Psalm 17:8

Jun 01, 2011 01:28

I am attending USC for graduate school this fall.  Wow, never thought I'd say that. I am proud of my accomplishment; however, I am still feeling the gamut of emotions. The size of my looming student loan debt still literally makes my head spin, but I have a plan.  It's a known fact that plans change, but I find comfort in knowing I have a way to try to make this work (financially).  I am confident in this: USC is where I should be.  Whenever I feel like I am throwing myself off of a cliff that is just a little too high to make it safely into the water below, I stop, take a breath, and remember how I felt the day I submitted my "intent to enroll."  I felt utterly calm, assured, confident, thrilled...and most of all content.  When I consider the next 2 years of my life and the infinite potential available at USC and in Los Angeles, I feel completely at ease about my decision.  I do not think I have ever felt this relaxed and at peace after making such an important decision....well, I have never actually made such an important decision. Ha. But, to sum it all up: I am ready.

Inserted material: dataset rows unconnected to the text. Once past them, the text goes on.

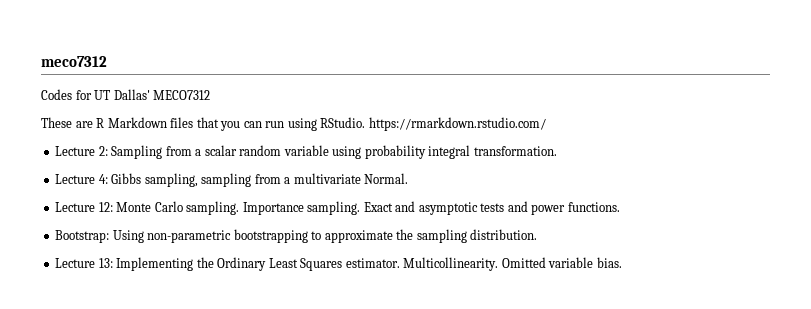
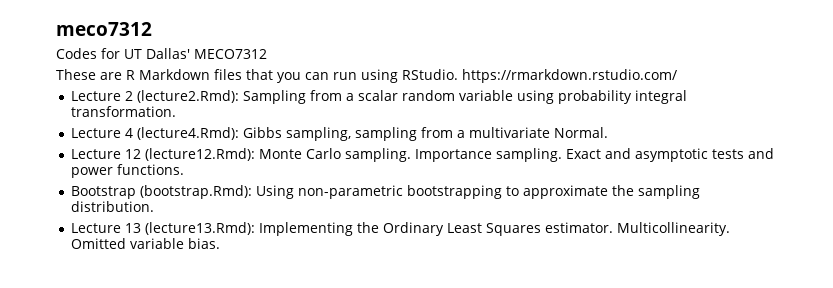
[98,146,108,156] 2: -> [124,90,239,103] 2 (lecture2.Rmd):
[98,174,108,184] 4: -> [124,127,239,140] 4 (lecture4.Rmd):
[98,202,113,212] 12: -> [124,148,255,161] 12 (lecture12.Rmd):
[55,230,110,243] Bootstrap: -> [70,185,252,199] Bootstrap (bootstrap.Rmd):
[98,258,113,268] 13: -> [124,222,255,235] 13 (lecture13.Rmd):

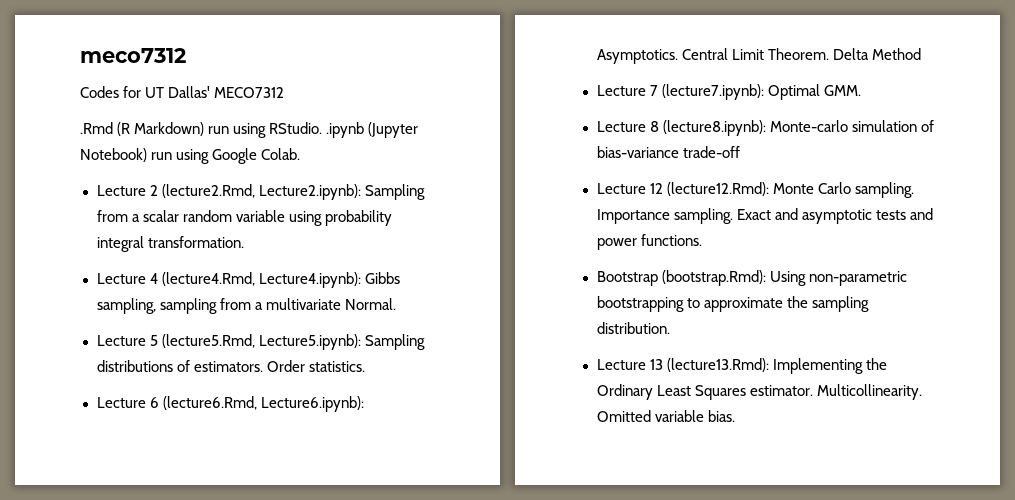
[56,69,677,83] These are R Markdown files that you can run using RStudio. https://rmarkdown.rstudio.com/ -> [80,122,419,138] [80,148,301,164] .Rmd (R Markdown) run using RStudio. .ipynb (Jupyter Notebook) run using Google Colab.
[136,90,239,103] (lecture2.Rmd): -> [161,184,361,200] (lecture2.Rmd, Lecture2.ipynb):
[136,127,239,140] (lecture4.Rmd): -> [161,272,361,288] (lecture4.Rmd, Lecture4.ipynb):
(608, 132) none -> [96,334,425,350] [96,360,365,372] [96,396,364,412] [596,48,921,64] [596,84,861,100] [596,120,934,136] [596,146,740,158] // Lecture 5 (lecture5.Rmd, Lecture5.ipynb): Sampling distributions of estimators. Order statistics. // Lecture 6 (lecture6.Rmd, Lecture6.ipynb): Asymptotics. Central Limit Theorem. Delta Method // Lecture 7 (lecture7.ipynb): Optimal GMM. // Lecture 8 (lecture8.ipynb): Monte-carlo simulation of bias-variance trade-off

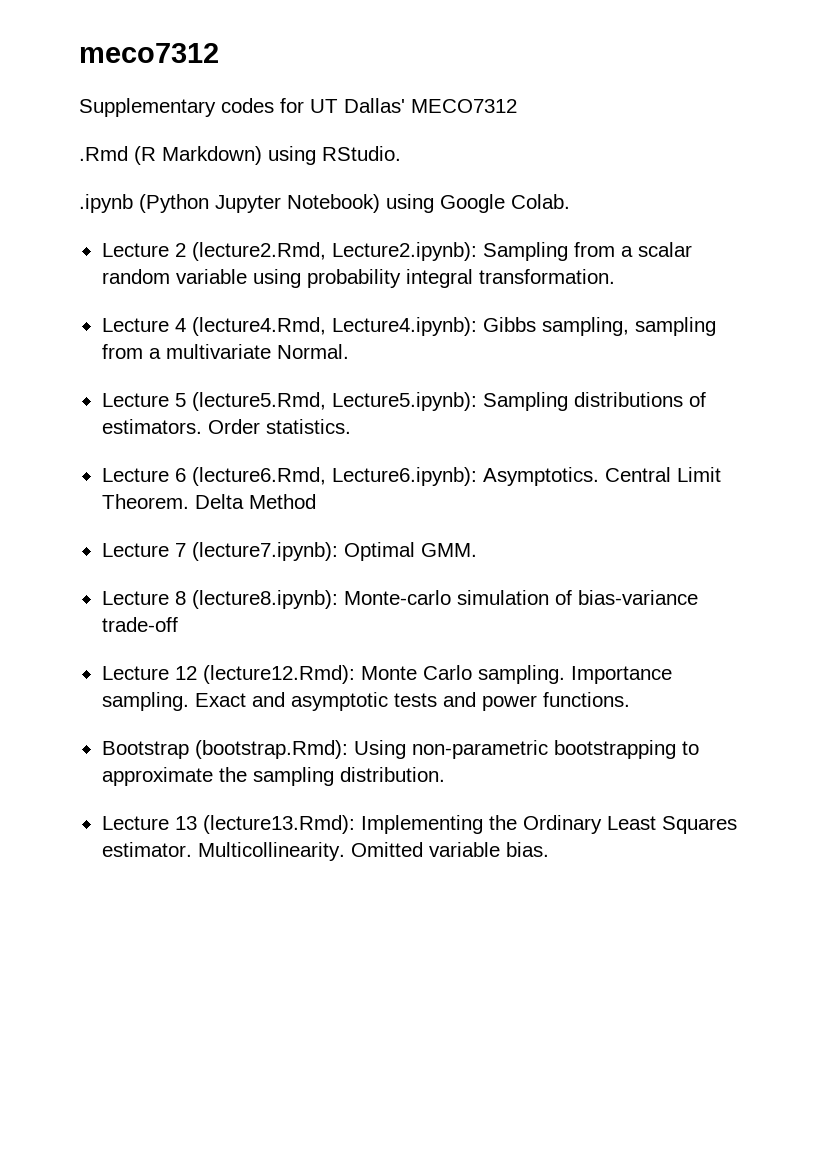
[80,86,119,98] Codes -> [79,98,274,117] Supplementary codes
[208,126,230,134] run -> (262, 155) none
[326,122,419,138] [80,148,173,162] .ipynb (Jupyter Notebook) run -> [79,194,380,213] // .ipynb (Python Jupyter Notebook)

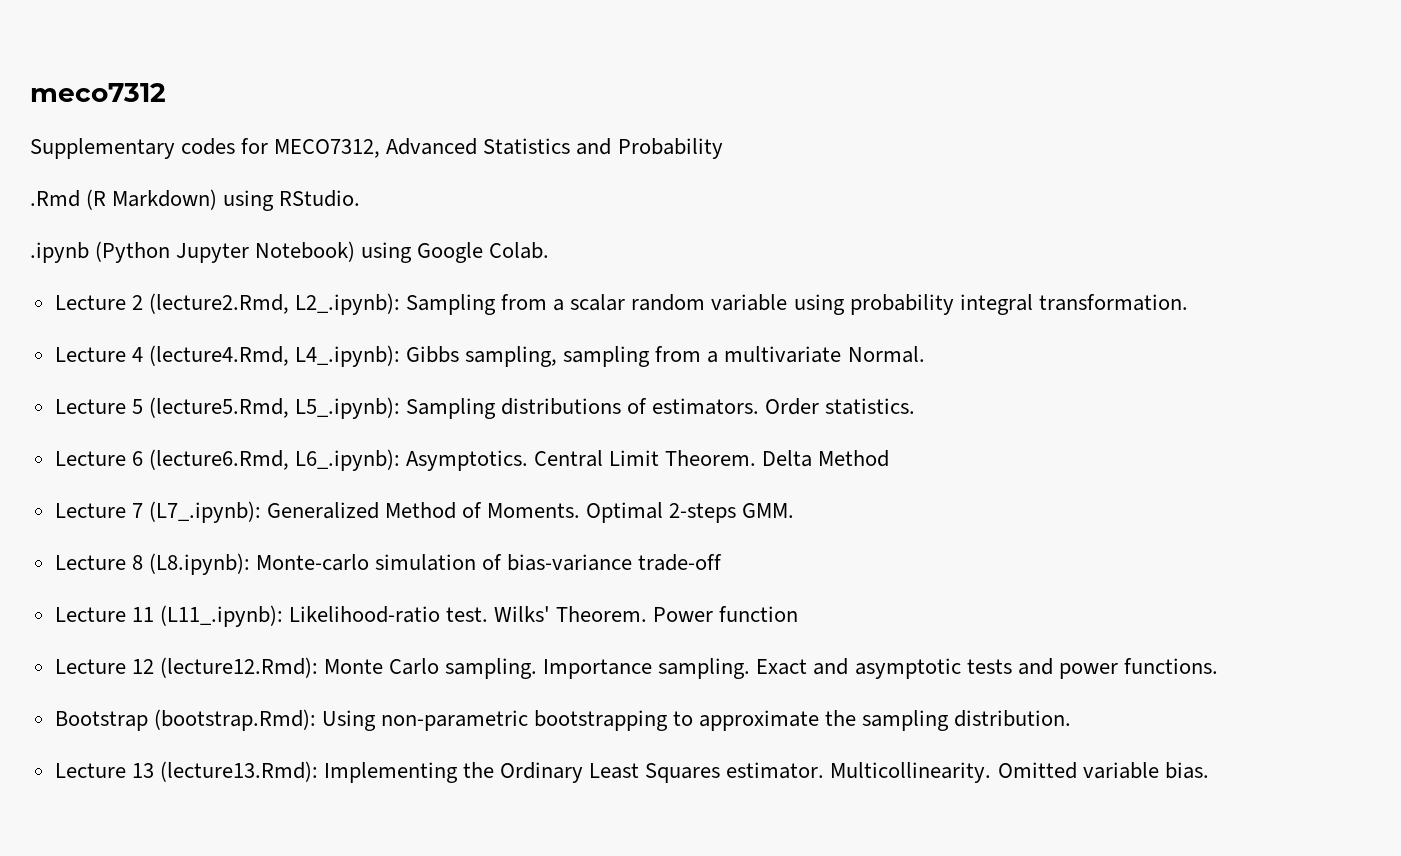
[310,98,517,113] UT Dallas' MECO7312 -> [274,138,723,159] MECO7312, Advanced Statistics and Probability
[331,242,477,261] Lecture2.ipynb): -> [294,293,400,315] L2_.ipynb):
[331,317,477,336] Lecture4.ipynb): -> [294,345,400,367] L4_.ipynb):
[331,392,477,411] Lecture5.ipynb): -> [294,397,400,419] L5_.ipynb):
[331,467,477,486] Lecture6.ipynb): -> [294,449,400,471] L6_.ipynb):
[191,542,415,561] (lecture7.ipynb): Optimal -> [148,501,737,523] (L7_.ipynb): Generalized Method of Moments. Optimal 2-steps
[191,590,338,609] (lecture8.ipynb): -> [148,553,250,575] (L8.ipynb):
(178, 624) none -> [54,605,799,627] // Lecture 11 (L11_.ipynb): Likelihood-ratio test. Wilks' Theorem. Power function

Saying goodbye to San Diego, SDSU, and everyone who has been a significant part of my life during college has been an odd process.  I guess it still doesn't feel final since I have some furniture left at my house down there that must be moved back to Fallbrook this weekend.  It all ended so slowly--a gradual easing away from my friends, my alma mater, and the best 4 years of my life thus far.  I suppose I had anticipated a big production, fireworks, tears, late nights of reminiscing.....instead, just a quick wave goodbye, fare thee well, until we meet again, and that was all.  Somewhat anticlimactic, yet fitting.  I believe the reason for this, once again, is simply put as: I am ready.

Now, there is plenty that I am not ready for in these next 2, 10, or 50 years of my life, but if there is one thing I have learned in my 22 short years of life on this earth: God does have a plan.  Lately I am focusing on keeping in mind that, although I am a self-proclaimed obsessive "planner", His plan for my life is greater than any one I could create, and He will lead me to where I am supposed to be.  No matter who my friends are, what my financial situation is, where I live, where I work, or where I attend school, He is the one constant.  I haven't written about my faith on here, yet.  It's always been extremely important in my life, but, as I am getting older, I am reminded how it should be at the forefront...constantly.  Remembering the importance of putting God first in my life, with the reminder that He is always with me: I am always ready.